▶ [Data section]
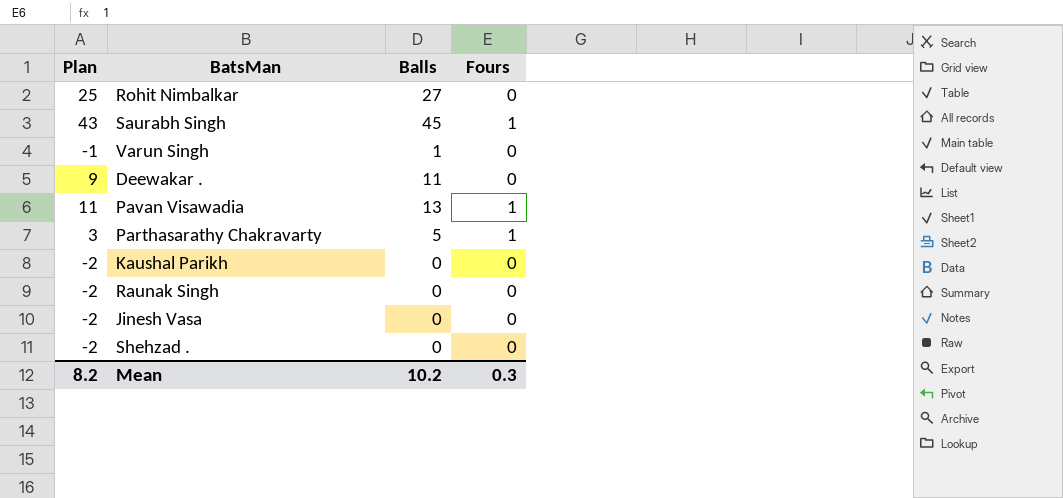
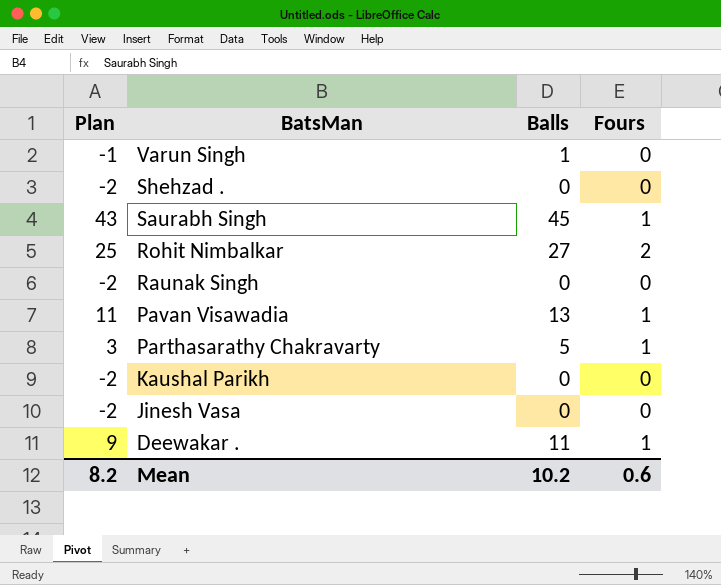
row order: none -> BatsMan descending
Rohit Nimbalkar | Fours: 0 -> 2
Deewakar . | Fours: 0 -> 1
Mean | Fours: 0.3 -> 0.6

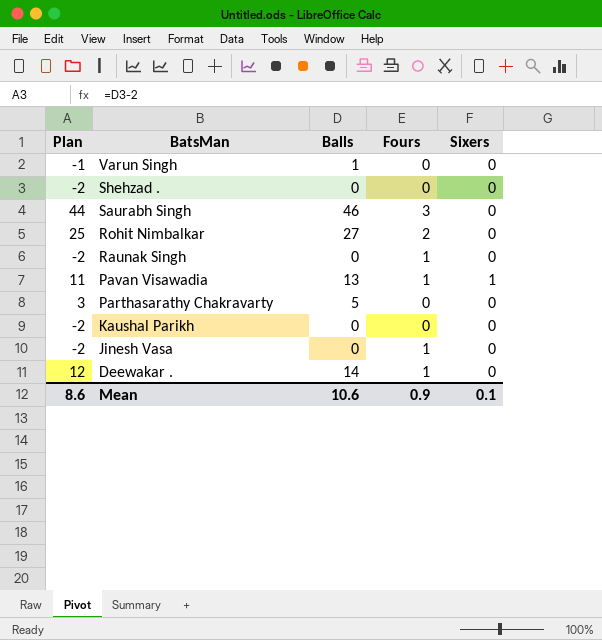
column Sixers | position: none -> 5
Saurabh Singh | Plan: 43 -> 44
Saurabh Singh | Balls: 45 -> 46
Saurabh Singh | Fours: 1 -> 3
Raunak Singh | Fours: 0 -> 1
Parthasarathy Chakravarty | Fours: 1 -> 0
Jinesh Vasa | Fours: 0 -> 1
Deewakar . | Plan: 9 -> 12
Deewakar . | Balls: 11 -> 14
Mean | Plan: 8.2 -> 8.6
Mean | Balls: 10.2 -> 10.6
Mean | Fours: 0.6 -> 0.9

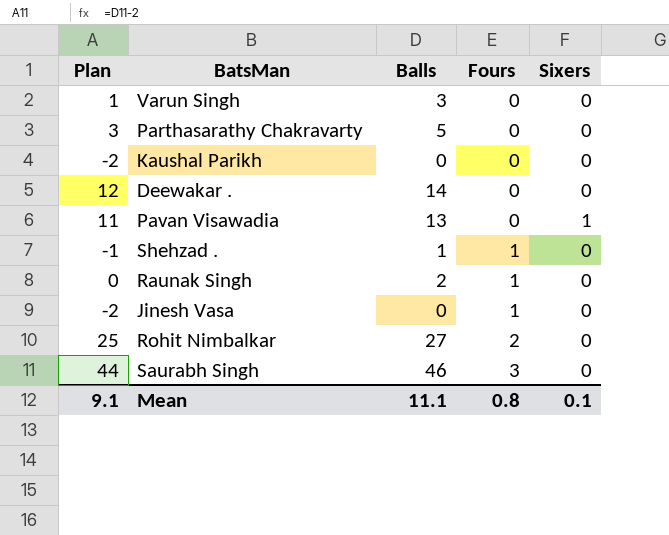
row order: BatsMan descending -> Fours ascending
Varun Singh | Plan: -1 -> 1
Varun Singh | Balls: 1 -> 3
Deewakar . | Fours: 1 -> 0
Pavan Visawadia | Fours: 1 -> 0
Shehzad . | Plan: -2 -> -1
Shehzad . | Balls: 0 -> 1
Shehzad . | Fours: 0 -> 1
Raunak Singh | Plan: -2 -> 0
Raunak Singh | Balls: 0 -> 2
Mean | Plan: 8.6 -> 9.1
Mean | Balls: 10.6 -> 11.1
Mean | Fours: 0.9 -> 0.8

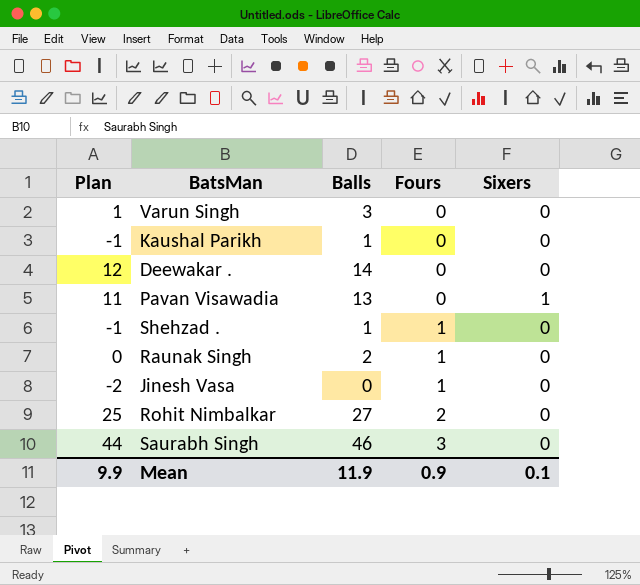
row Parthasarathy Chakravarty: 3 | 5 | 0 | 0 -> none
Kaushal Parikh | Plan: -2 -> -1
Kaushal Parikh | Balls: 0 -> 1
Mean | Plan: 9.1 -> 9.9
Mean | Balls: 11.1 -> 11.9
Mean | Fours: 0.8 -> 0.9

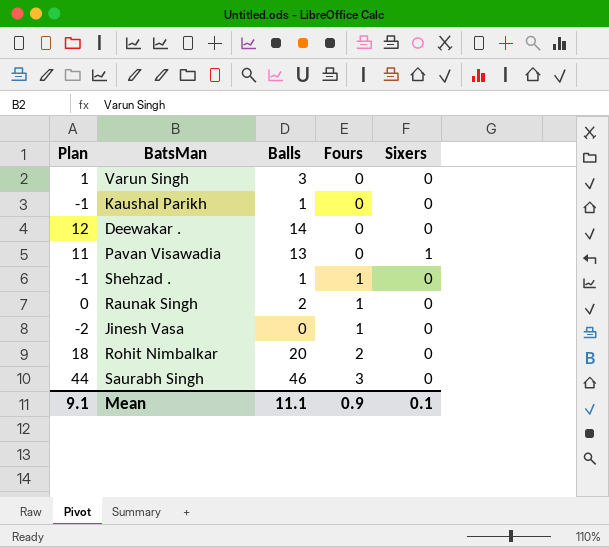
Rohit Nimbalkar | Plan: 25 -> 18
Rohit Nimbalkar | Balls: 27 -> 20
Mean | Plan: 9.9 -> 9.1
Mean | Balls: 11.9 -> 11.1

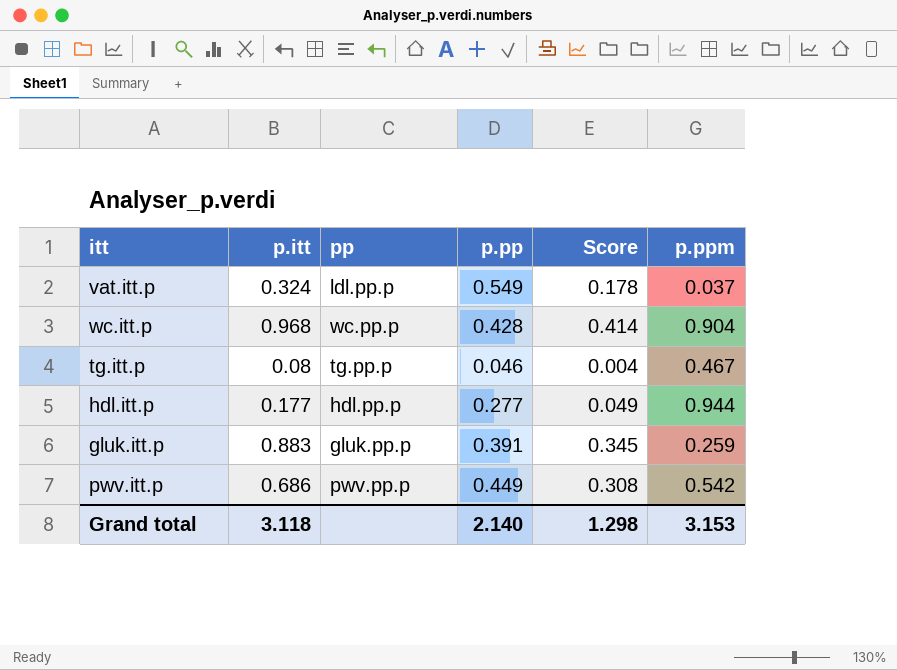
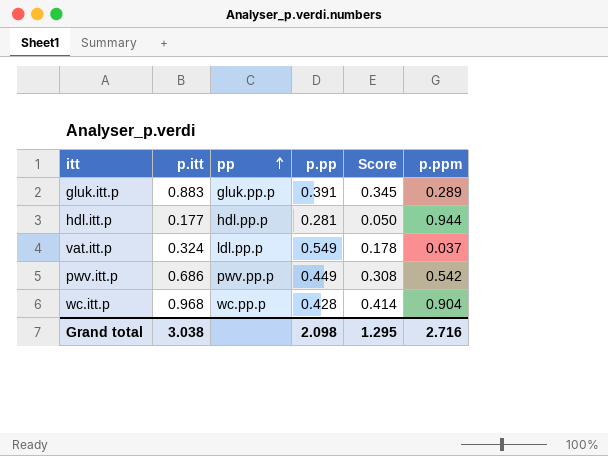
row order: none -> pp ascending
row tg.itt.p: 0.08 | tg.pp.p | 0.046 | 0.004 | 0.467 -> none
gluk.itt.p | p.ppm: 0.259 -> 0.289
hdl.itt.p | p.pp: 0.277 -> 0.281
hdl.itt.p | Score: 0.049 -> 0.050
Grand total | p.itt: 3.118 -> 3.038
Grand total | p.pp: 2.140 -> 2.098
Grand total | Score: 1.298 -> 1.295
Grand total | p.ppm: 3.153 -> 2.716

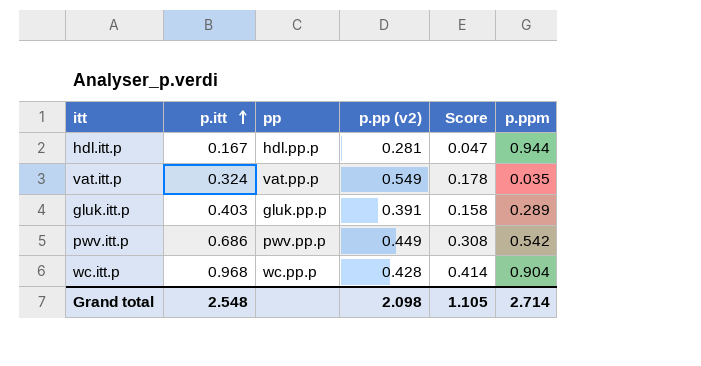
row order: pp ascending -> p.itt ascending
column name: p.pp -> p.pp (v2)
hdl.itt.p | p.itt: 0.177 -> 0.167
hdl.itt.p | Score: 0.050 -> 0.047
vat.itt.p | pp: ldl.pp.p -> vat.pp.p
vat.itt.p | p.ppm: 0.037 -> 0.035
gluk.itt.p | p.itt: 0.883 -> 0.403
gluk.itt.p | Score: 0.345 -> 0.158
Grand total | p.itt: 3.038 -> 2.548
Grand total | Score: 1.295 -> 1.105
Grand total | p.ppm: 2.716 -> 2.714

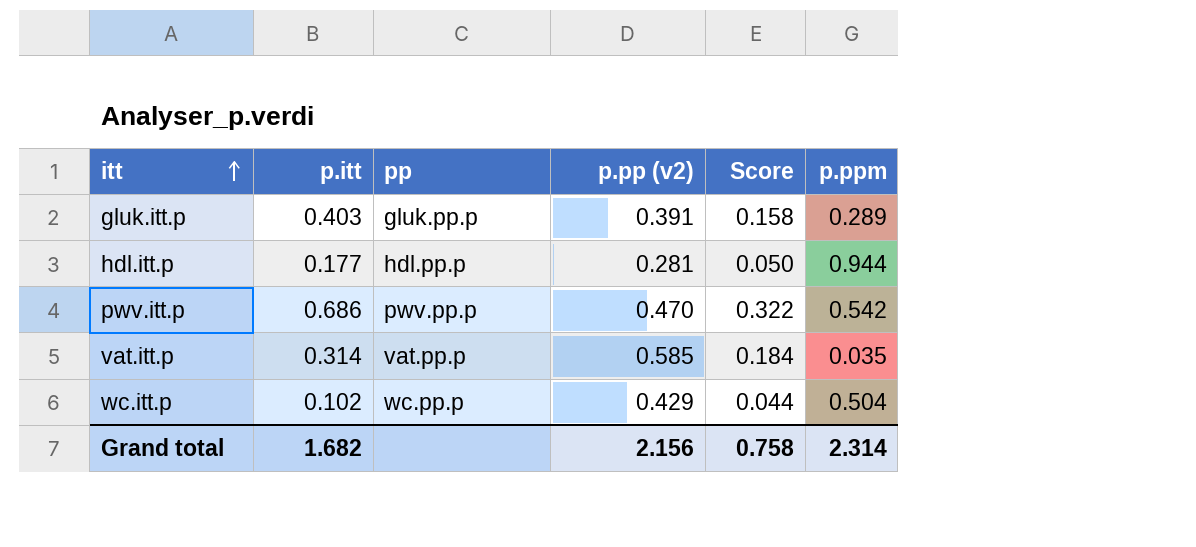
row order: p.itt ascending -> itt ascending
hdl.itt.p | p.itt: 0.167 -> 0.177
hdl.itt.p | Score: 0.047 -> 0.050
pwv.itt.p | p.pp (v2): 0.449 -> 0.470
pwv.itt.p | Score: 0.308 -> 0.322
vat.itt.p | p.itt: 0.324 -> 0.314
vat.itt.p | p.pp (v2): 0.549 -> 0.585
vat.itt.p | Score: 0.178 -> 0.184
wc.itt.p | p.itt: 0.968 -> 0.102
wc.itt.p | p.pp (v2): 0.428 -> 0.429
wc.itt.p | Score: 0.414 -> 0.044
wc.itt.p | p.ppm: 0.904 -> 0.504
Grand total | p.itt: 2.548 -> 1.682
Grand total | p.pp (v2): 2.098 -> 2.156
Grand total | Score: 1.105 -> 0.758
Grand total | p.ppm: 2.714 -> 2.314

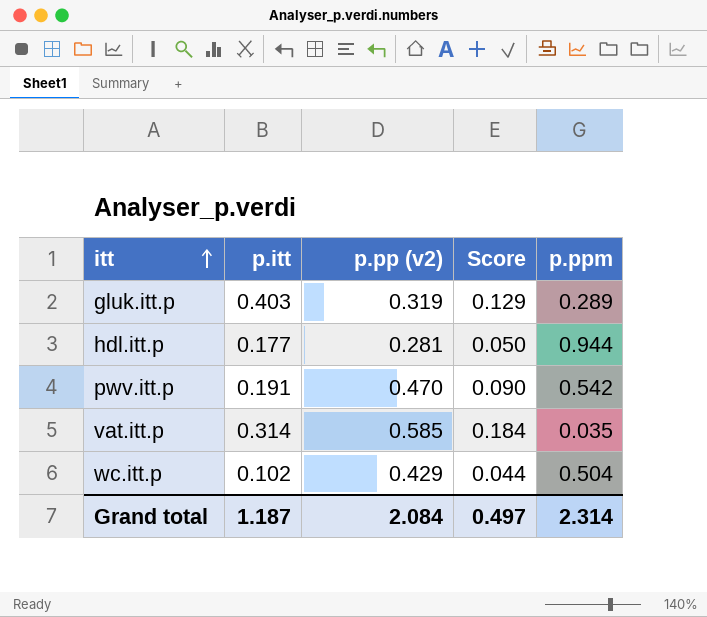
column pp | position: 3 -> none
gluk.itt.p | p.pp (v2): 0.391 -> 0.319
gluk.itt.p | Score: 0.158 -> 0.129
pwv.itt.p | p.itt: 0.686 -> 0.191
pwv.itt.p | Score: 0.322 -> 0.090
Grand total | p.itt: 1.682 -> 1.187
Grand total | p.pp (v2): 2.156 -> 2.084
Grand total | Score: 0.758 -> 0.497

▶ [Work instruction] Repeat, word for word, the lines of the material above from the one holding "Rohit Nimbalkar | Plan: 25 -> 18" through the one holding "hdl.itt.p | Score: 0.049 -> 0.050". Leave out pictures.

▶ [Answer for the task]
Rohit Nimbalkar | Plan: 25 -> 18
Rohit Nimbalkar | Balls: 27 -> 20
Mean | Plan: 9.9 -> 9.1
Mean | Balls: 11.9 -> 11.1

row order: none -> pp ascending
row tg.itt.p: 0.08 | tg.pp.p | 0.046 | 0.004 | 0.467 -> none
gluk.itt.p | p.ppm: 0.259 -> 0.289
hdl.itt.p | p.pp: 0.277 -> 0.281
hdl.itt.p | Score: 0.049 -> 0.050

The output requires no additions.